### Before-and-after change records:
════════
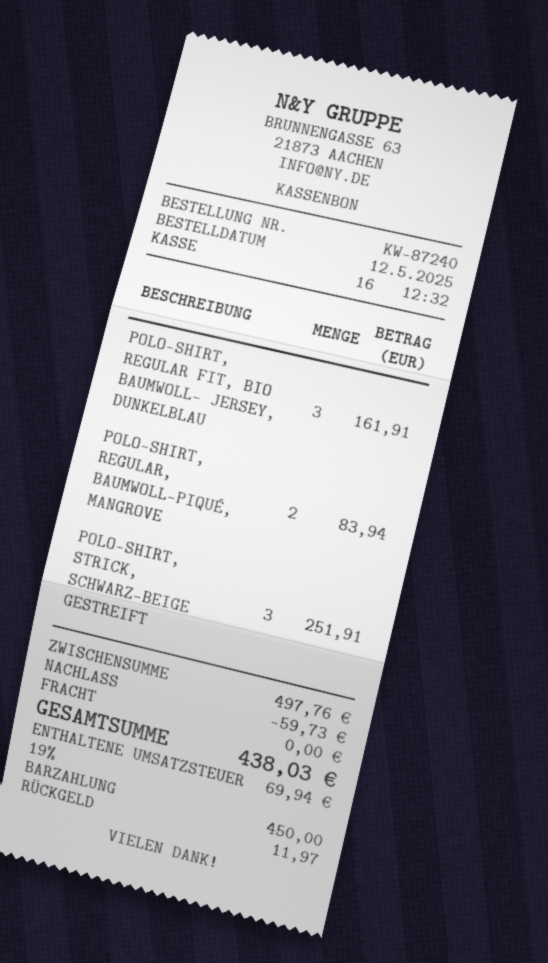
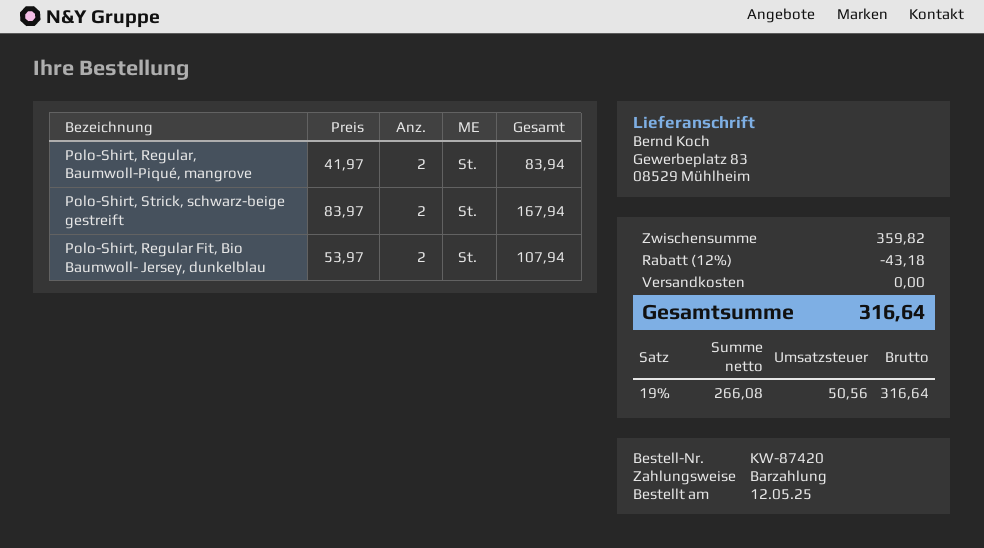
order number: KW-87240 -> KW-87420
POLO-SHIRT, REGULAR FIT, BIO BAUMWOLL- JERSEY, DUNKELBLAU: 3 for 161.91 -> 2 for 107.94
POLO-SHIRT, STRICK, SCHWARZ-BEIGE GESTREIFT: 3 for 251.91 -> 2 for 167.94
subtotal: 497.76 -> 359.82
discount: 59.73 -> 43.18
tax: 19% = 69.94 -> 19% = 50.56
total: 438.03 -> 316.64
════════
### What to do:
Every entry should be returned exactly as written, minus the pictures.

### Problem solution:
order number: KW-87240 -> KW-87420
POLO-SHIRT, REGULAR FIT, BIO BAUMWOLL- JERSEY, DUNKELBLAU: 3 for 161.91 -> 2 for 107.94
POLO-SHIRT, STRICK, SCHWARZ-BEIGE GESTREIFT: 3 for 251.91 -> 2 for 167.94
subtotal: 497.76 -> 359.82
discount: 59.73 -> 43.18
tax: 19% = 69.94 -> 19% = 50.56
total: 438.03 -> 316.64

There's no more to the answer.